A esta altura de la charla, Johnny Weismuller se ha recostado en una raposera. Como obedeciendo a un reflejo controla la hora en su reloj y luego mira hacia el edificio: sonríe al comprobar la puntualidad de la elegante rubia alemana, que se acerca con un vaso de agua y varios paquetes de medicinas.
Es la culminación de mi desayuno —explica—. Empezó con tres pomelos, dos tajadas de tocino y dos huevos fritos. Ahora, media hora despues, lo completo con cinco vitaminas distintas. Todo el mundo va a tener que tomarlas pronto: con esta contaminación, el organismo se debilita.
La joven, muy bronceada, se aleja, haciéndole una caricia en la mejilla.

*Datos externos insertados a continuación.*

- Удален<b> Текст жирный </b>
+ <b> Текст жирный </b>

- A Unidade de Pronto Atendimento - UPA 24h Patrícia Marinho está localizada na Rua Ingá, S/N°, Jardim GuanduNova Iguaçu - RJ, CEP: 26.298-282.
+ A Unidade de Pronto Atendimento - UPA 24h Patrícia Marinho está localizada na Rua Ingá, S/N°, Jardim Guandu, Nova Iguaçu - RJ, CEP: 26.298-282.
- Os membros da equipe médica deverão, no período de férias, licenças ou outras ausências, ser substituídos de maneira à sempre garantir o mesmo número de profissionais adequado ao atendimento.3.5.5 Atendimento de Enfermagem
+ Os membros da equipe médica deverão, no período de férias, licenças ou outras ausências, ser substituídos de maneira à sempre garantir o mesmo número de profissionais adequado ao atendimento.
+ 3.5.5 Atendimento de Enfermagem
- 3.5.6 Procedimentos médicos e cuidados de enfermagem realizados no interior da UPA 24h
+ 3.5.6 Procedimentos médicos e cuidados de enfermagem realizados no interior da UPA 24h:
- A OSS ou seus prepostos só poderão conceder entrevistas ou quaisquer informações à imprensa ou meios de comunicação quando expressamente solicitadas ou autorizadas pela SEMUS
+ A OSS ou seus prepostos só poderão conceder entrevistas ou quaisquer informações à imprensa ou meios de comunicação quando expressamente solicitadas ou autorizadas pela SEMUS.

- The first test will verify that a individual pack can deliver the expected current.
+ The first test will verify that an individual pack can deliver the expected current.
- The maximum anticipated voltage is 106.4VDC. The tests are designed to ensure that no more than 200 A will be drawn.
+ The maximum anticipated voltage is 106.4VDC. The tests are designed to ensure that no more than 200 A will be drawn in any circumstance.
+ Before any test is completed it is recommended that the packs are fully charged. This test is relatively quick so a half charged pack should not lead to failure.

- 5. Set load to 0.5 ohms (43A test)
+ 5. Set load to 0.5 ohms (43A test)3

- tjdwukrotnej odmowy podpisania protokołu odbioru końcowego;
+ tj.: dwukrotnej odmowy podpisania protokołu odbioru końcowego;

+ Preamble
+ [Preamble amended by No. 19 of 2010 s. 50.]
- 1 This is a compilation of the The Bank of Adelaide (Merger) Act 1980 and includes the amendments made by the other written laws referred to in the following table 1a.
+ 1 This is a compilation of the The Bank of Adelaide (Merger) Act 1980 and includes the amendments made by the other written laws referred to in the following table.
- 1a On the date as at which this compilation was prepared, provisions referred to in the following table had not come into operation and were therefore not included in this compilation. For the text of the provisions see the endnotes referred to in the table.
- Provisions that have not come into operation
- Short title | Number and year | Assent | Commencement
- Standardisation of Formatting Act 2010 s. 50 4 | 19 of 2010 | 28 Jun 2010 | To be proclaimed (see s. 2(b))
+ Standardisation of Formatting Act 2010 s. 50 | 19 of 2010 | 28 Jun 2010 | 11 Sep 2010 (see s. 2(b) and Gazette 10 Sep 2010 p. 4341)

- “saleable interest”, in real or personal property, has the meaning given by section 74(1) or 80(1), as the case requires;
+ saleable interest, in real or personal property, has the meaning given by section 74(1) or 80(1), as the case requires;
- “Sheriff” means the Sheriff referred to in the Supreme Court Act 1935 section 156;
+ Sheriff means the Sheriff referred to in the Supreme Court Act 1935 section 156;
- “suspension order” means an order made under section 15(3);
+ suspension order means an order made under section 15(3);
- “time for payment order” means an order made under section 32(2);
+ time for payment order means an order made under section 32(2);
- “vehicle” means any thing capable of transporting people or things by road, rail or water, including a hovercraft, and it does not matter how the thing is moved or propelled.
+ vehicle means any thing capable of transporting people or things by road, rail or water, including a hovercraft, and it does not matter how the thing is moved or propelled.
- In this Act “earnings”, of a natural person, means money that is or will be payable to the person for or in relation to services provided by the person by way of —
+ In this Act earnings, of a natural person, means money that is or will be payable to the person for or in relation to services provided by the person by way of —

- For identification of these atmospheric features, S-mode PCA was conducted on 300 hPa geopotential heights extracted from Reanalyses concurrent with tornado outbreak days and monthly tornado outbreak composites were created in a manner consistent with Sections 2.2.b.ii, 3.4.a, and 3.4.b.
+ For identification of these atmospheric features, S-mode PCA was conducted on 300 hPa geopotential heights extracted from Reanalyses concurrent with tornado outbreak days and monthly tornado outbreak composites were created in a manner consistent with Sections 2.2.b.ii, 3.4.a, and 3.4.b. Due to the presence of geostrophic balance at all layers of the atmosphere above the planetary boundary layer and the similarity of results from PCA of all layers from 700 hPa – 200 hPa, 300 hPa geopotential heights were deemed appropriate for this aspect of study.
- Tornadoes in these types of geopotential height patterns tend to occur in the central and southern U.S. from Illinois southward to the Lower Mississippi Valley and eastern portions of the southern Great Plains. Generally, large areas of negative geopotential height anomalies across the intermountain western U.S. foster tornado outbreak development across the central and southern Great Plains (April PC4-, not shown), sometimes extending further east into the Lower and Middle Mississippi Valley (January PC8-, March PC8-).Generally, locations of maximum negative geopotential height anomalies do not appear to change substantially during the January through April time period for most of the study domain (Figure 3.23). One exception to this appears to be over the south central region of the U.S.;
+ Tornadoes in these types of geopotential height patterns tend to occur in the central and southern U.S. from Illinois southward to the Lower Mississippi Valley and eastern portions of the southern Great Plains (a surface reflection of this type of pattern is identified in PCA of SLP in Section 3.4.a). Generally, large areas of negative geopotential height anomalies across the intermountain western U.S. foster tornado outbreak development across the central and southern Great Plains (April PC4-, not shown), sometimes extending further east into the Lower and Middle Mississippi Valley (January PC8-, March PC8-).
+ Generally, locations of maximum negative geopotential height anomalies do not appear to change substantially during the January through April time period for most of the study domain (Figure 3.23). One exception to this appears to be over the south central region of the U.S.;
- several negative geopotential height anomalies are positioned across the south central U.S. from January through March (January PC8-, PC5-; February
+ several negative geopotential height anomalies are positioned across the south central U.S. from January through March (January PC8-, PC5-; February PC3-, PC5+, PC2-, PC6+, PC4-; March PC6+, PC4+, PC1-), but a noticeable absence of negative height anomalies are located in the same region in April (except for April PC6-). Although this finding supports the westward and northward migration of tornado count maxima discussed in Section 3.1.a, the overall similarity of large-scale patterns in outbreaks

¡Ah! Perdón, no presenté a María, mi quinta mujer. Es muy buena: hasta me tiñe el pelo. Nos casamos hace diez años, en el Hotel Dunes, de Las Vegas. Se hizo gran publicidad con mi quinto casamiento. Tanto que la ceremonia fue televisada, en Hollywood se dice que con las dos primeras esposas sólo se aprende: yo seré un tanto duro para aprender, porque necesité cuatro antes de hacer las cosas bien.
Aunque, en realidad, eso de "hacer" está referido exclusivamente al matrimonio, porque en el resto del día, a esta altura de mi vida, no hago nada. Eso sí, mis dos o tres horas diarias de natación las hago: no sea cosa de perder el estado físico. El resto es lo que se puede llamar una vida fácii. Tengo las utilidades de mis negocios: 15 balnearios, 75 gimnasios y varias clínicas geriátricas en América latina. Durante un tiempo pensé en diseñar ropa deportiva, pero desistí: ya no me esfuerzo más.
Tampoco me preocupo por leer los diarios, o por la política: aunque la guerra de Vietnam es un hecho muy desagradable, prefiero no opinar, no me interesa discutir esos temas. Tengo muy presente el problema del presidente Richard Nixon. Es muy buen amigo mío desde hace muchos años. Acostumbraba a jugar al golf con él y me confesó que dejaría de ser un hombre feliz el día que no pudiera practicar algún deporte. Pero, a pesar de sus afirmaciones, hace varios años que no lo veo. Lo perdí de vista cuando se fue a Washington. Creo que ahora no tiene tiempo para divertirse. Eso le pasó por meterse en política.
Después del chiste —quizás una excusa para referirse a su amistad personal con el presidente americano—. Johnny se incorpora en la reposera, sonríe al periodista, se disculpa con un "¿Le molesta si refresco el cuerpo?" y se zambulle limpiamente en la piscina. Nada como sólo él sabe hacerlo, no importa que tenga 20, 68 ó 200 años: brazadas firmes y precisas, patada vigorosa y fulminante. Aún ahora se permite nadar media tarde casi sin descanso, para envidia de algunos más jóvenes que él. Como si aún algún juez olímpico tomara sus tiempos, o un feroz cocodrilo amenazara con ganarle una carrera por la vida de Jane.